_TASK DIRECTIONS_.
Filter the data for lines with the word "github" and copy those lines.

_GIVEN INFORMATION_.
>>

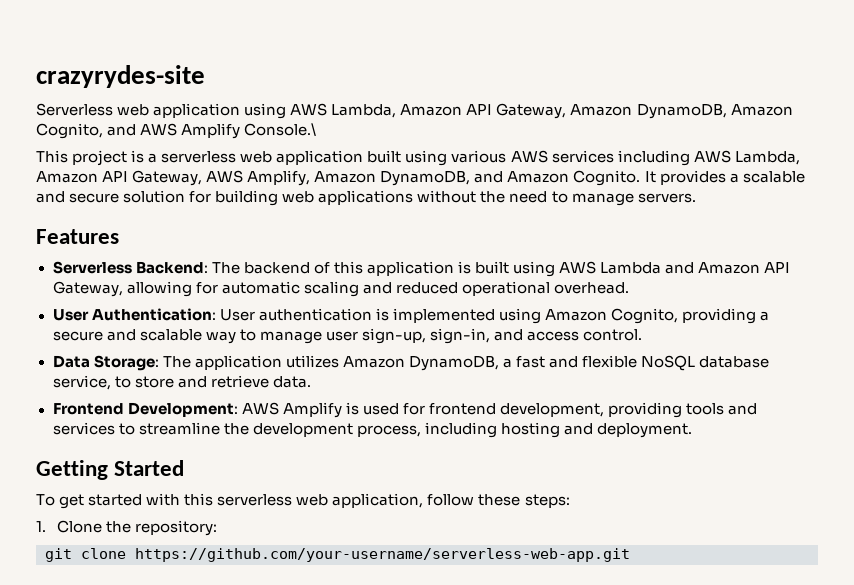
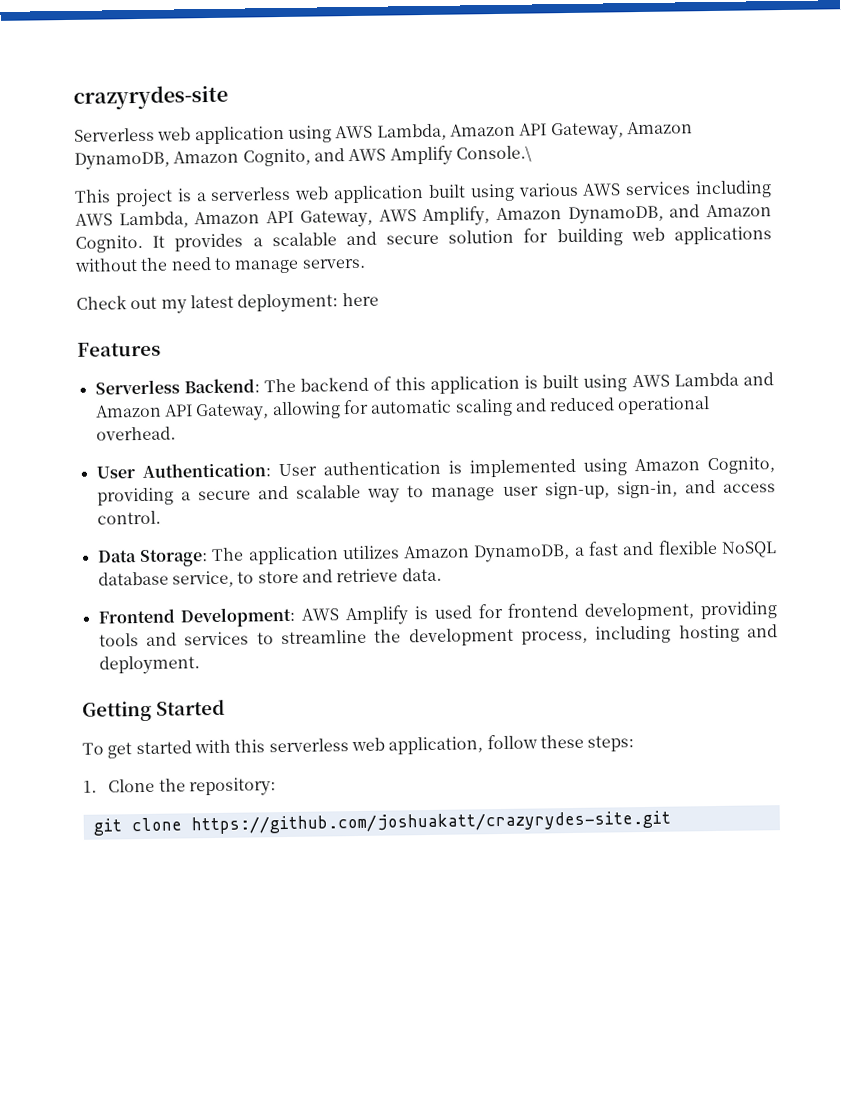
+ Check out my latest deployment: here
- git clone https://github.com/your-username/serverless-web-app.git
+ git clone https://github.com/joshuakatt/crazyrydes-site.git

<<
>>

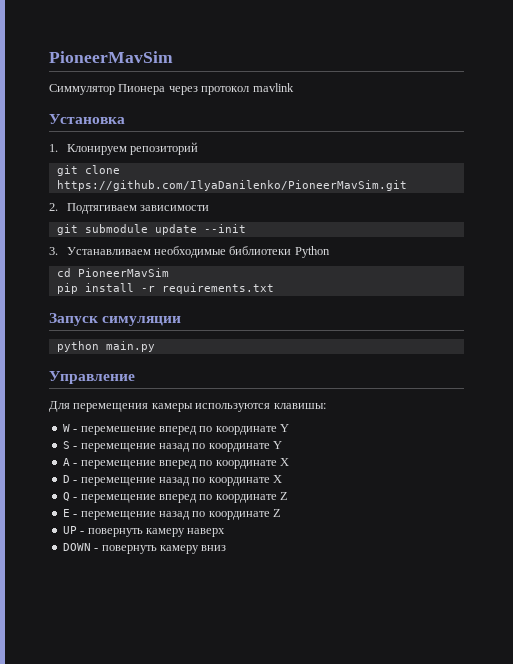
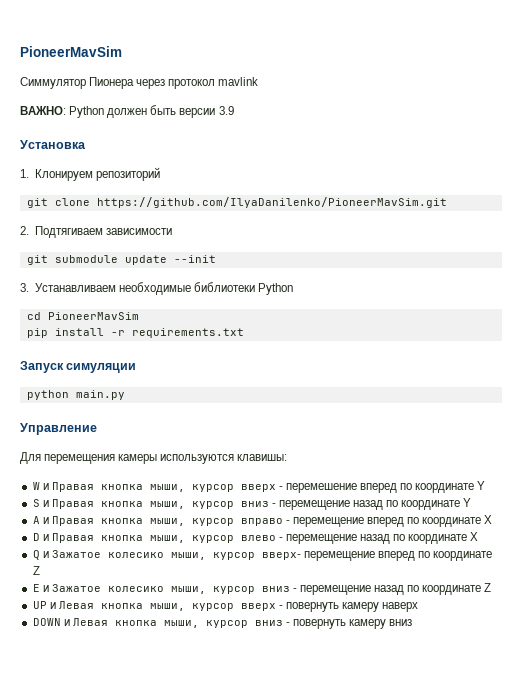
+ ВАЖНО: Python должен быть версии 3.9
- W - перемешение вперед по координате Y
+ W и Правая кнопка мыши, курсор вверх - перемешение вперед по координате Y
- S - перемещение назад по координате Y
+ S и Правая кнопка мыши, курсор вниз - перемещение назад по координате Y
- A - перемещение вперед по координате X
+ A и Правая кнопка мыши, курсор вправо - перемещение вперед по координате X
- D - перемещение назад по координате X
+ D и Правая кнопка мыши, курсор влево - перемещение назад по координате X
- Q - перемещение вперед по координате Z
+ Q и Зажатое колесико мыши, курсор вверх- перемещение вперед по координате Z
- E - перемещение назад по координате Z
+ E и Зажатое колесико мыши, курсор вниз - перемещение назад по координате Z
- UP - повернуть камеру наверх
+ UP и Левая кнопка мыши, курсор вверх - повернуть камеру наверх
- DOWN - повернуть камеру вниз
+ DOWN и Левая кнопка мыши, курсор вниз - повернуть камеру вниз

<<

_SOLVED EXERCISE_.
- git clone https://github.com/your-username/serverless-web-app.git
+ git clone https://github.com/joshuakatt/crazyrydes-site.git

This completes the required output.